Dans une récente enquête d'opinion (IFOP, Ligue contre le cancer, octobre 2008), les français ont déclaré que c'était dans les chercheurs qu'ils faisaient le plus confiance pour améliorer la prise en charge des patients porteurs de cancer. Cette confiance régulièrement renouvelée dans les mérites de l'innovation est a priori une excellente chose dans la mesure où elle soutient en grande partie l'effort de générosité que consent le public pour la recherche en général et la recherche cancérologique en particulier, venant ainsi compléter le soutien financier étatique qui reste globalement insuffisant.
Toutefois, cette "foi" quasi inébranlable du public dans les bienfaits de l'innovation doit être quelque peu tempérée dans les faits. En effet, pour qu'une innovation médicamenteuse ou technologique ne reste pas confidentielle et qu'elle puisse bénéficier au plus grand nombre, elle doit à un moment ou à un autre rencontrer une stratégie industrielle qui fait, elle, le pari d'un bénéfice commercial suffisant pour au moins compenser les risques financiers pris lors des étapes préalables à la mise sur le marché. De ce fait, le travail des chercheurs, notamment de ceux qui oeuvrent dans des institutions publiques et qui sont à l'origine de l'essentiel des avancées fondamentales, ne trouvera d'application humaine que si l'équation économique est résolue, ou susceptible de l'être, par l'industrie.
Si les nouveaux médicaments font l'objet de démarches multiples d'évaluation et d'approbation avant d'être largement diffusés, les innovations technologiques n'obéissent pas aux mêmes règles et font pour l'essentiel l'objet de contrôles visant à vérifier leur absence de dangerosité pour l'homme à partir de séries de patients relativement courtes, en tout cas beaucoup moins importantes que pour une nouvelle molécule. Il est en effet très difficile de concevoir des démarches comparatives, comme celles qui sont habituelles pour les médicaments, entre l'utilisation de deux techniques ou technologies médicales dont les caractéristiques sont le plus souvent trop différentes pour que la comparaison ne soit pas biaisée.

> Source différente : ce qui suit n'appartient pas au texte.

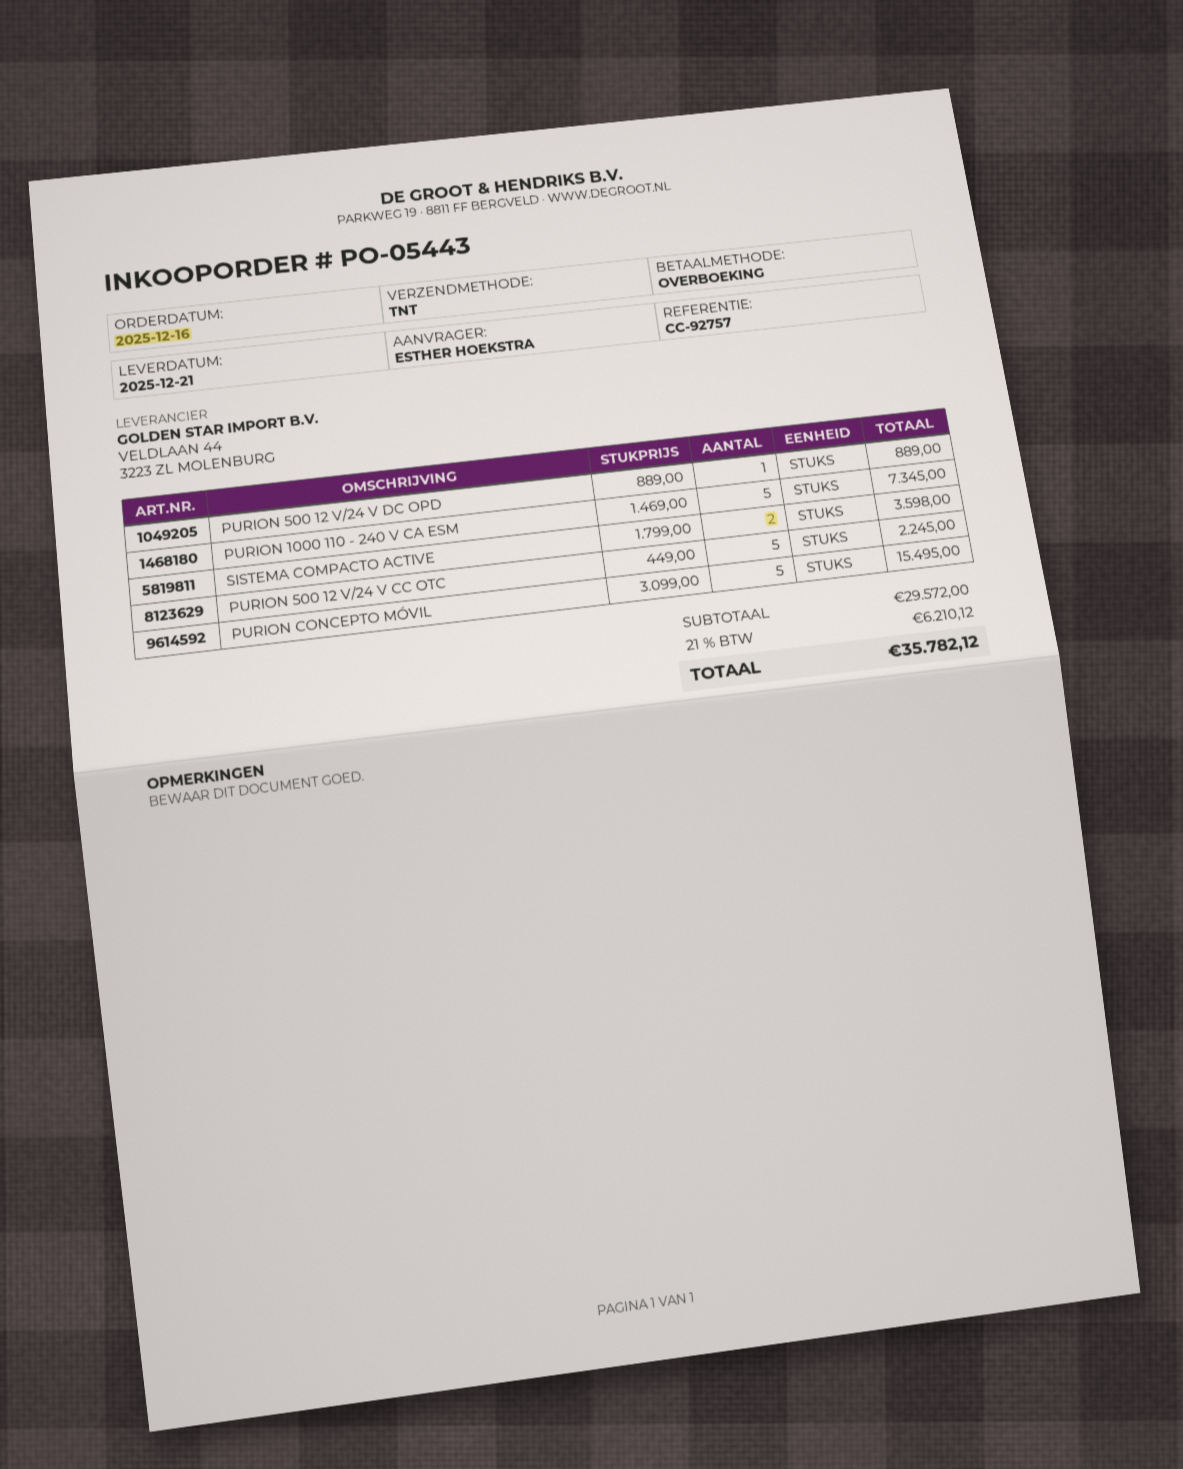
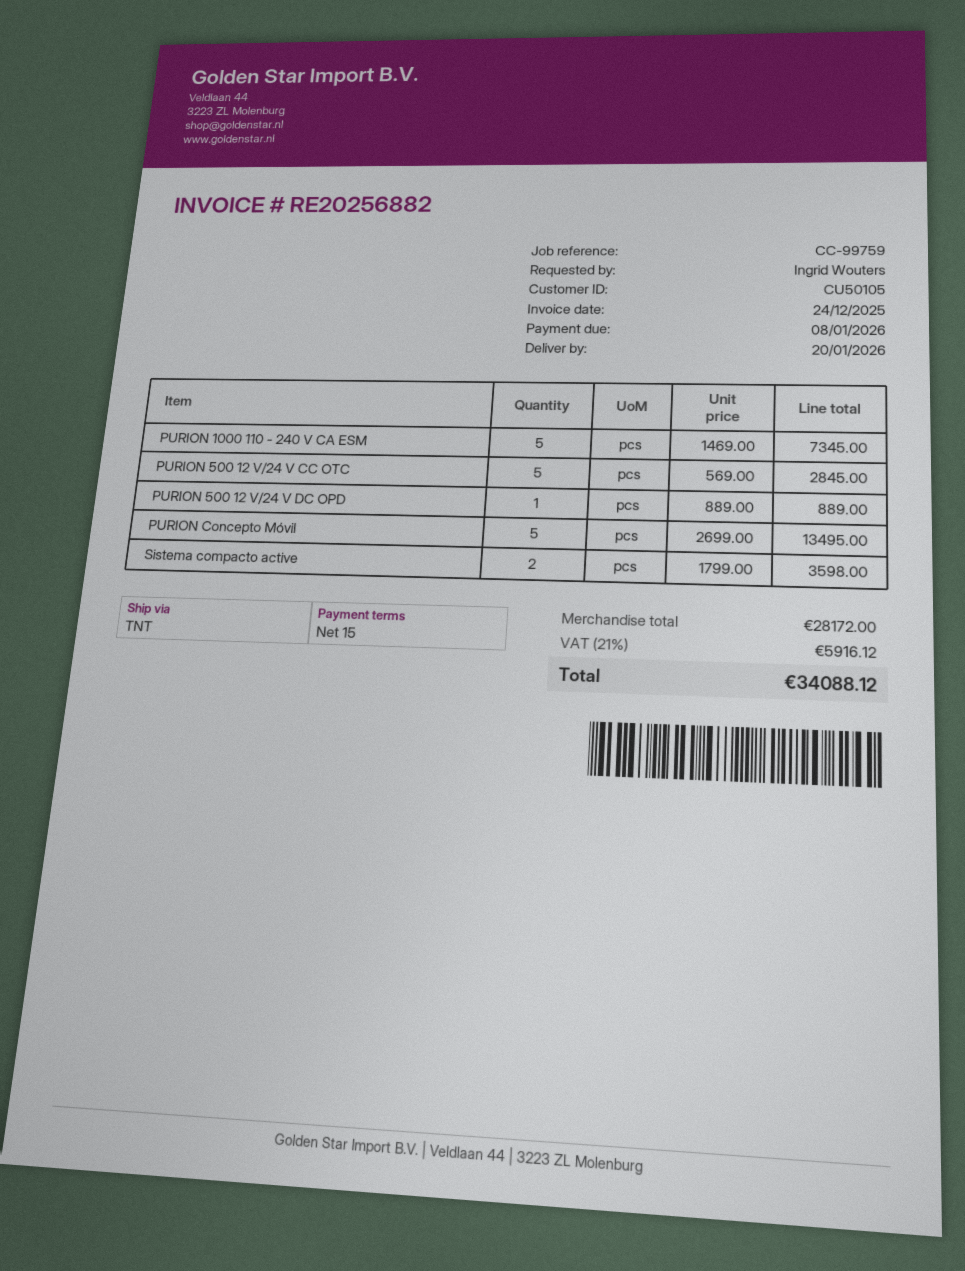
delivery date: 2025-12-21 -> 2026-01-20
reference: CC-92757 -> CC-99759
ordered by: ESTHER HOEKSTRA -> Ingrid Wouters
PURION 500 12 V/24 V CC OTC: 5 x 449.00 = 2245.00 -> 5 x 569.00 = 2845.00
PURION CONCEPTO MÓVIL: 5 x 3099.00 = 15495.00 -> 5 x 2699.00 = 13495.00
subtotal: 29572.00 -> 28172.00
tax: 21% = 6210.12 -> 21% = 5916.12
total: 35782.12 -> 34088.12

De ce fait, un certain nombre de technologies médicales innovantes, ou réputées telles, font leur entrée sur le marché du matériel médical sans que l'on soit tout à fait sûr qu'elles apportent un avantage substantiel par rapport à l'éventail des appareils déjà disponibles.
Ce sujet est actuellement à l'origine d'une vive controverse au sein de la FDA (*) pour savoir si les nouveaux appareillages doivent faire l'objet d'une évaluation préalable aussi longue et rigoureuse que les médicaments ou s'ils peuvent bénéficier de la procédure dite "fast track" qui, comme son nom l'indique, a pour but d'accélérer l'essor des innovations techniques en simplifiant leur évaluation préalable. En France, la HAS (**) a initié une démarche spécifique confiée à sa Commission d'évaluation des produits et prestations qui fait elle-même partie d'un réseau européen baptisé European Network for Health Technology Assessment (EuNetHTA). Dans tous les cas, les décisions sont essentiellement fondées sur une revue de la littérature publiée et sur des avis d'experts.
Il existe en fait de nombreux exemples de nouveaux matériels ou de "modernisations" de matériels existants dont l'utilisation humaine n'a jamais fait l'objet au préalable d'une étude mesurant réellement la performance supplémentaire apportée. Chaque fois, un marketing habile, l'attrait de la nouveauté, la peur pour certains de ne pas disposer des matériels les plus récents, l'influence d'experts parfois proches des industriels, ont eu raison de la prudence que l'on serait en droit d'attendre en la matière. Dans la plupart des cas, ces innovations techniques ont toutefois très vraisemblablement profité au patient mais le plus souvent au prix d'un coût élevé d'investissement et de fonctionnement, le triomphe de l'informatique ayant eu en outre pour effet de raccourcir fortement la durée de vie des matériels. Dans certains autres cas, l'avantage clinique n'est pas manifeste mais il n'existe pas de possibilité de "marche arrière" dans un processus devenu dépendant de la stratégie des constructeurs. Il paraît ainsi tout à fait indispensable de garder une maîtrise raisonnée sur cette évolution pour éviter que les médecins et leurs patients deviennent captifs d'innovations décidées par d'autres.